When Ashwin took his first wicket, it seemed Worcestershire might cruise to victory. Gloucestershire were 93 for five at the time and the follow-on mark - 214 - looked distant. Ed Barnard, who finished with career-best first-class figures, had helped dismantle the top-order with a fine spell that peaked with the wicket of Cameron Bancroft, who lost his off stump to a beauty that was angled in, pitched and held its own. While not especially quick - he probably bowls in the high 70s in terms of miles per hour; not unlike a young Chris Woakes - Barnard maintains an immaculate line and length and gains just enough seam movement to trouble batsmen.
But then came Taylor. While his overall first-class record may be modest - he came into this match averaging just 31.88 - his record against Worcestershire is outstanding. He has now scored four centuries against them in four successive Championship matches and averages 85.33 against them in first-class cricket. For a man who has scored only six first-class centuries in total, it is a remarkable statistic. He's made a couple of centuries against them in second XI cricket, too. Only Wally Hammond (with six) and Charles Dacre (with five), of Gloucestershire players, have scored more first-class centuries against Worcestershire.
While he survived one strong leg before shout in the 80s - George Rhodes, who bowled his own off-spin very nicely, was the unfortunate bowler - this was a deserved century. He picked Ashwin's variations - especially the delivery that leaves the right-hander - used the crease intelligently to nudge and nurdle and put away the bad ball without fuss. While the first innings deficit was still substantial - 105 - it is not impossible he could have an even greater impact on the game with his off-spin in the fourth innings. He has, at least, kept his side in the game. Nobody else managed more than 33.
Earlier Worcestershire lost their final three first-innings wickets for just three runs as Liam Norwell, who dislocated his finger on Monday and had it re-set at hospital, finished with four wickets.

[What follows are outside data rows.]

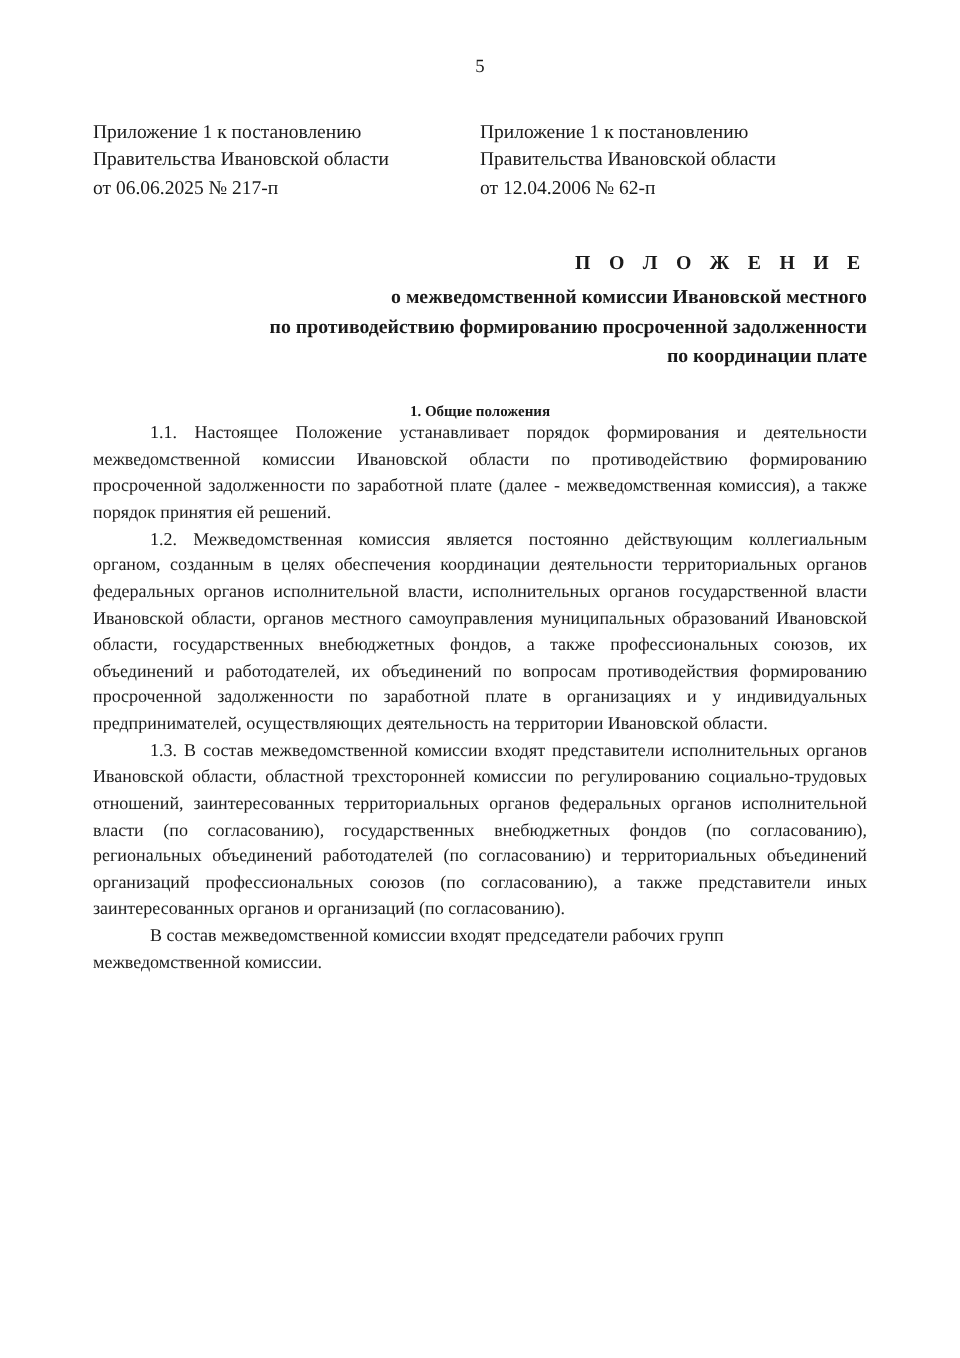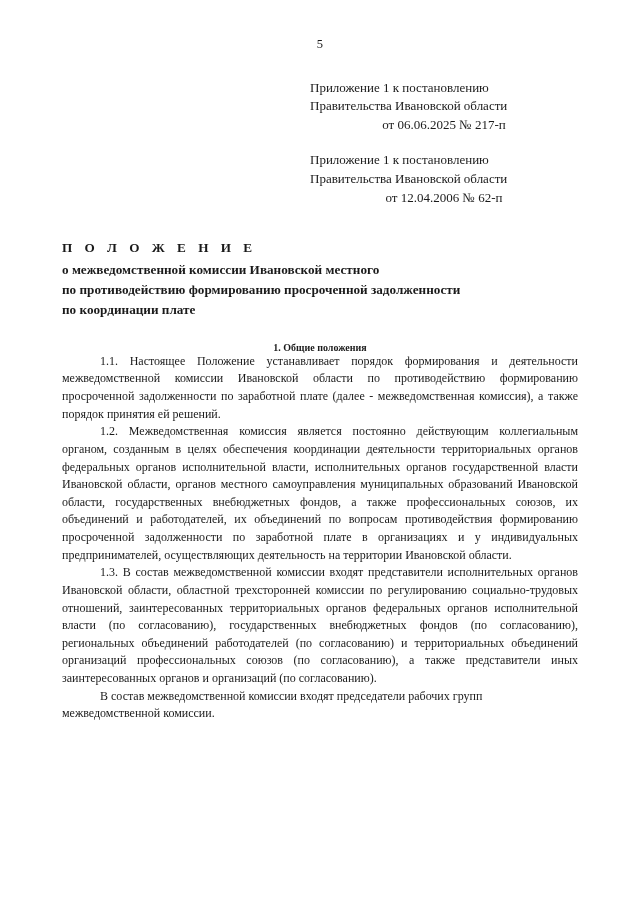"Приложение 1 к постановлению" .approval-block { flex-direction: column -> row }
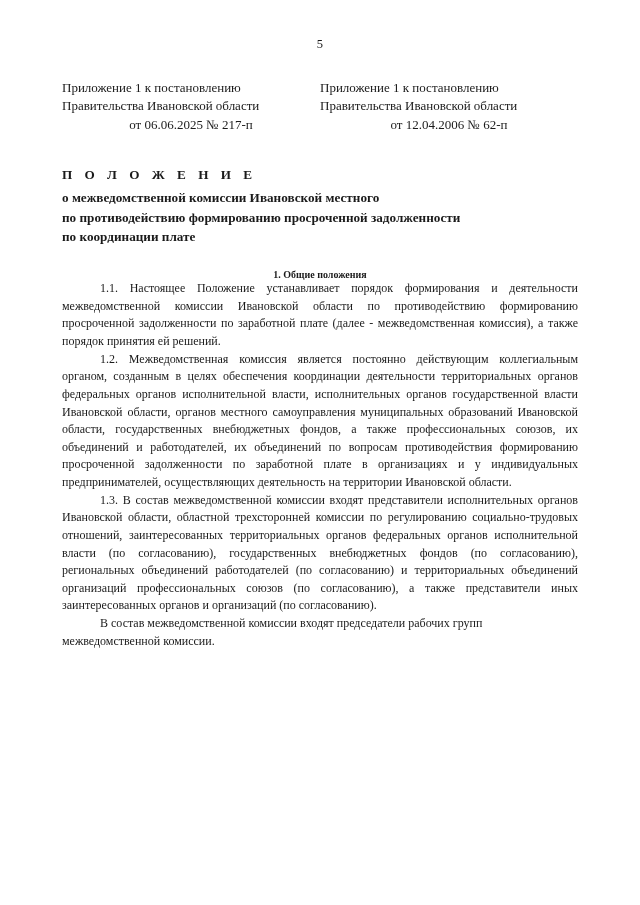"от 06.06.2025 № 217-п" .approval-block .blk .line-right { text-align: center -> left }
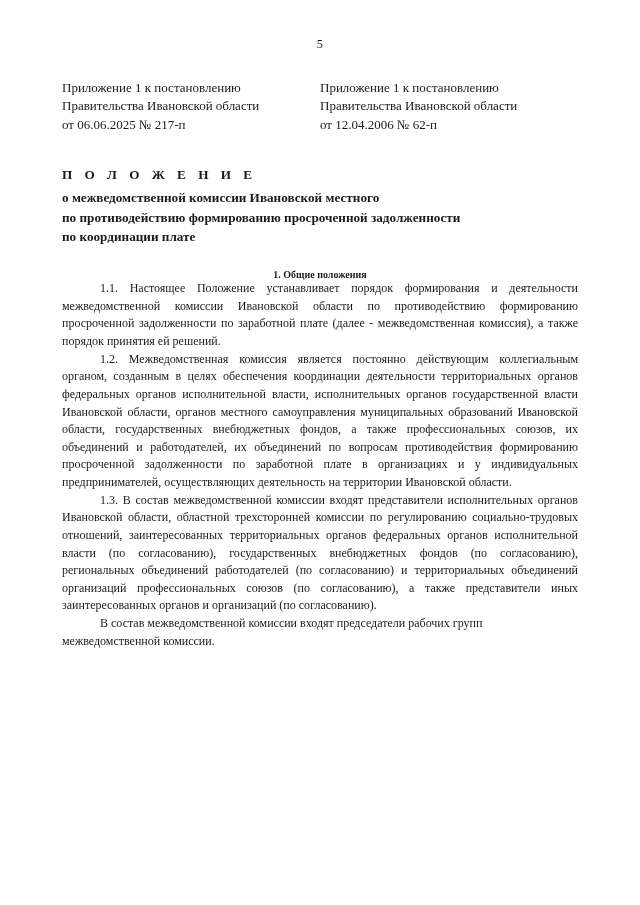"П О Л О Ж" .title-block { text-align: left -> right }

But in the grand scheme of things, perhaps the most significant aspect of the day was Ashwin soaking up the experience. While some will bemoan the fact that he has been given an opportunity to gain such knowledge - and it is true, he may well punish England with it next year - the smart English players will be watching and learning everything he does. It can only help them to test themselves against him and watch how he operates. It is especially telling that Moeen Ali nominally at least, a teammate for a few weeks, has already been on the phone offering his help and arranging a meeting.
From a spectator's perspective, it is simply a delight to see a terrific cricketer at close-quarters in the county game. Worcestershire are not the only ones who are lucky to have him.